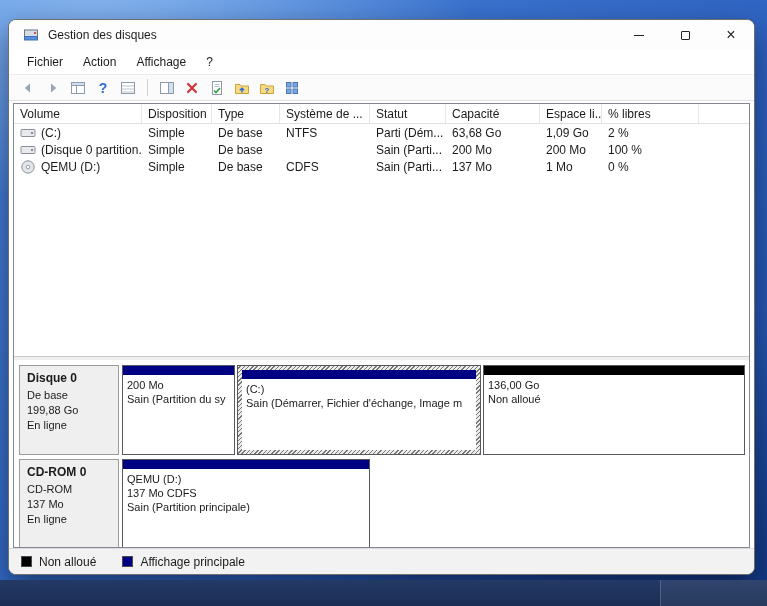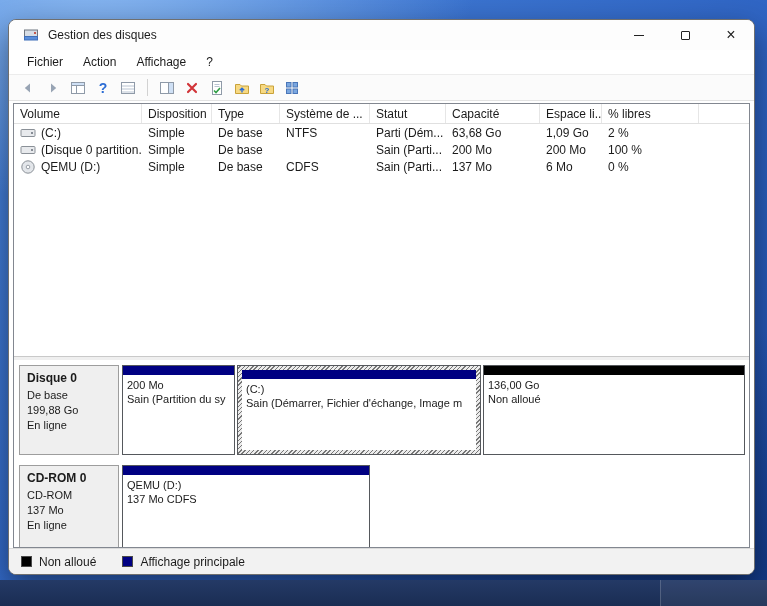--- a/index.html
+++ b/index.html
@@ -256,7 +256,7 @@
           <div class="lc c3">CDFS</div>
           <div class="lc c4">Sain (Parti...</div>
           <div class="lc c5">137 Mo</div>
-          <div class="lc c6">6 Mo</div>
+          <div class="lc c6">1 Mo</div>
           <div class="lc c7">0 %</div>
         </div>
       </div>

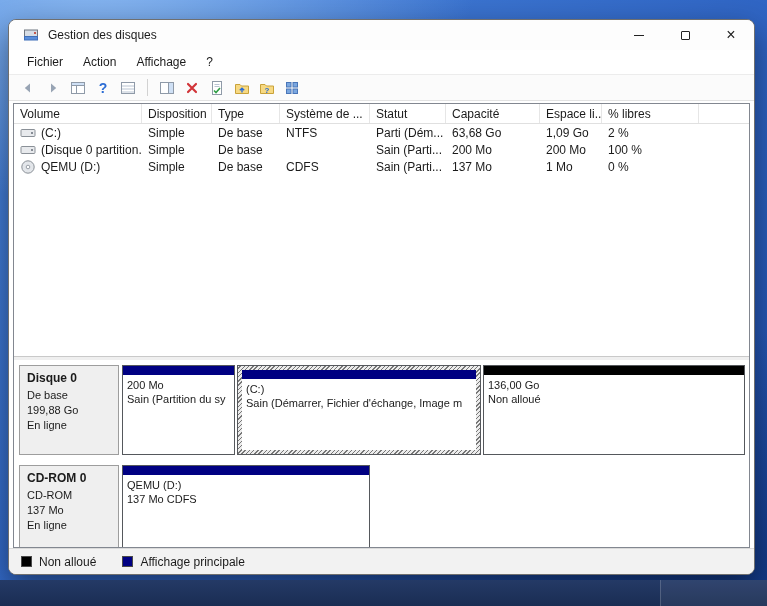--- a/index.html
+++ b/index.html
@@ -63,7 +63,7 @@
   .vicon { width:16px; height:16px; flex:0 0 16px; display:inline-flex; }
 
   
-  .diskrow { display:flex; height:90px; margin-bottom:10px; }
+  .diskrow { display:flex; height:90px; margin-bottom:4px; }
   .diskpanel { width:100px; flex:0 0 100px; margin-right:3px;
     background:#efefef; border:1px solid #9d9d9d; padding:5px 7px; overflow:hidden; }
   .dname { font-weight:bold; font-size:12px; margin-bottom:3px; white-space:nowrap; }

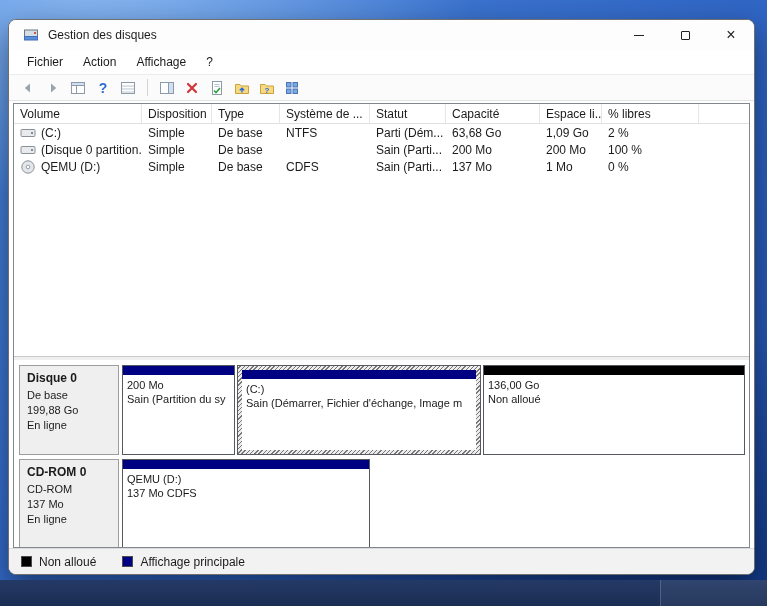--- a/index.html
+++ b/index.html
@@ -317,6 +317,7 @@
                 <div class="ptext">
                   <div>QEMU  (D:)</div>
                   <div>137 Mo CDFS</div>
+                  <div>Sain (Partition principale)</div>
                 </div>
               </div>
             </div>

■ EXERCISE PROMPT: Restate the data above word for word. Skip every picture.

■ RESULT BELOW:
--- a/index.html
+++ b/index.html
@@ -256,7 +256,7 @@
           <div class="lc c3">CDFS</div>
           <div class="lc c4">Sain (Parti...</div>
           <div class="lc c5">137 Mo</div>
-          <div class="lc c6">6 Mo</div>
+          <div class="lc c6">1 Mo</div>
           <div class="lc c7">0 %</div>
         </div>
       </div>

--- a/index.html
+++ b/index.html
@@ -63,7 +63,7 @@
   .vicon { width:16px; height:16px; flex:0 0 16px; display:inline-flex; }
 
   
-  .diskrow { display:flex; height:90px; margin-bottom:10px; }
+  .diskrow { display:flex; height:90px; margin-bottom:4px; }
   .diskpanel { width:100px; flex:0 0 100px; margin-right:3px;
     background:#efefef; border:1px solid #9d9d9d; padding:5px 7px; overflow:hidden; }
   .dname { font-weight:bold; font-size:12px; margin-bottom:3px; white-space:nowrap; }

--- a/index.html
+++ b/index.html
@@ -317,6 +317,7 @@
                 <div class="ptext">
                   <div>QEMU  (D:)</div>
                   <div>137 Mo CDFS</div>
+                  <div>Sain (Partition principale)</div>
                 </div>
               </div>
             </div>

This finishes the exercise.